[Code change snippets]
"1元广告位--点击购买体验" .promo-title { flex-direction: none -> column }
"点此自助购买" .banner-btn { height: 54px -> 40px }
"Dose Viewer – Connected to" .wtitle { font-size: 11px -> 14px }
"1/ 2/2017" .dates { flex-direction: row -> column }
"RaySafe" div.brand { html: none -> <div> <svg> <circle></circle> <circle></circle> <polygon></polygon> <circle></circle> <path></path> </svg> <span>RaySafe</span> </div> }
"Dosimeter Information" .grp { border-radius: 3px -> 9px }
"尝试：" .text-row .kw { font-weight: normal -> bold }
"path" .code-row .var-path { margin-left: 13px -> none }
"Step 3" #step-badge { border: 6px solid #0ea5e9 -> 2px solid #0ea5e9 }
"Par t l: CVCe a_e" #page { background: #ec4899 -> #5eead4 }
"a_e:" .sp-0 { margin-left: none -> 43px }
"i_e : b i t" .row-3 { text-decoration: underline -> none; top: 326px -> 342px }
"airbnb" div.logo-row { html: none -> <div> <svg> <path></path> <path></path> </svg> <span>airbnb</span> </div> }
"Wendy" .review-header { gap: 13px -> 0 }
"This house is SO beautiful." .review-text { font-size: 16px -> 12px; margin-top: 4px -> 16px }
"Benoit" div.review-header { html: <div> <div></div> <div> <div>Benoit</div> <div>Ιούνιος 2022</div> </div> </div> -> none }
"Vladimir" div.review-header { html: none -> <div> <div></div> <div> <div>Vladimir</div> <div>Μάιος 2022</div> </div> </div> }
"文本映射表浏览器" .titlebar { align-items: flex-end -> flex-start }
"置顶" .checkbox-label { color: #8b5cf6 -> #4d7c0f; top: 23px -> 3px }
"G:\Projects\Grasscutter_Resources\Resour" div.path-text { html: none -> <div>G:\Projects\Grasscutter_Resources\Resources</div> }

▸ **THE TASK**: Output every entry shown above, exactly.

▸ **SOLUTION**:
"1元广告位--点击购买体验" .promo-title { flex-direction: none -> column }
"点此自助购买" .banner-btn { height: 54px -> 40px }
"Dose Viewer – Connected to" .wtitle { font-size: 11px -> 14px }
"1/ 2/2017" .dates { flex-direction: row -> column }
"RaySafe" div.brand { html: none -> <div> <svg> <circle></circle> <circle></circle> <polygon></polygon> <circle></circle> <path></path> </svg> <span>RaySafe</span> </div> }
"Dosimeter Information" .grp { border-radius: 3px -> 9px }
"尝试：" .text-row .kw { font-weight: normal -> bold }
"path" .code-row .var-path { margin-left: 13px -> none }
"Step 3" #step-badge { border: 6px solid #0ea5e9 -> 2px solid #0ea5e9 }
"Par t l: CVCe a_e" #page { background: #ec4899 -> #5eead4 }
"a_e:" .sp-0 { margin-left: none -> 43px }
"i_e : b i t" .row-3 { text-decoration: underline -> none; top: 326px -> 342px }
"airbnb" div.logo-row { html: none -> <div> <svg> <path></path> <path></path> </svg> <span>airbnb</span> </div> }
"Wendy" .review-header { gap: 13px -> 0 }
"This house is SO beautiful." .review-text { font-size: 16px -> 12px; margin-top: 4px -> 16px }
"Benoit" div.review-header { html: <div> <div></div> <div> <div>Benoit</div> <div>Ιούνιος 2022</div> </div> </div> -> none }
"Vladimir" div.review-header { html: none -> <div> <div></div> <div> <div>Vladimir</div> <div>Μάιος 2022</div> </div> </div> }
"文本映射表浏览器" .titlebar { align-items: flex-end -> flex-start }
"置顶" .checkbox-label { color: #8b5cf6 -> #4d7c0f; top: 23px -> 3px }
"G:\Projects\Grasscutter_Resources\Resour" div.path-text { html: none -> <div>G:\Projects\Grasscutter_Resources\Resources</div> }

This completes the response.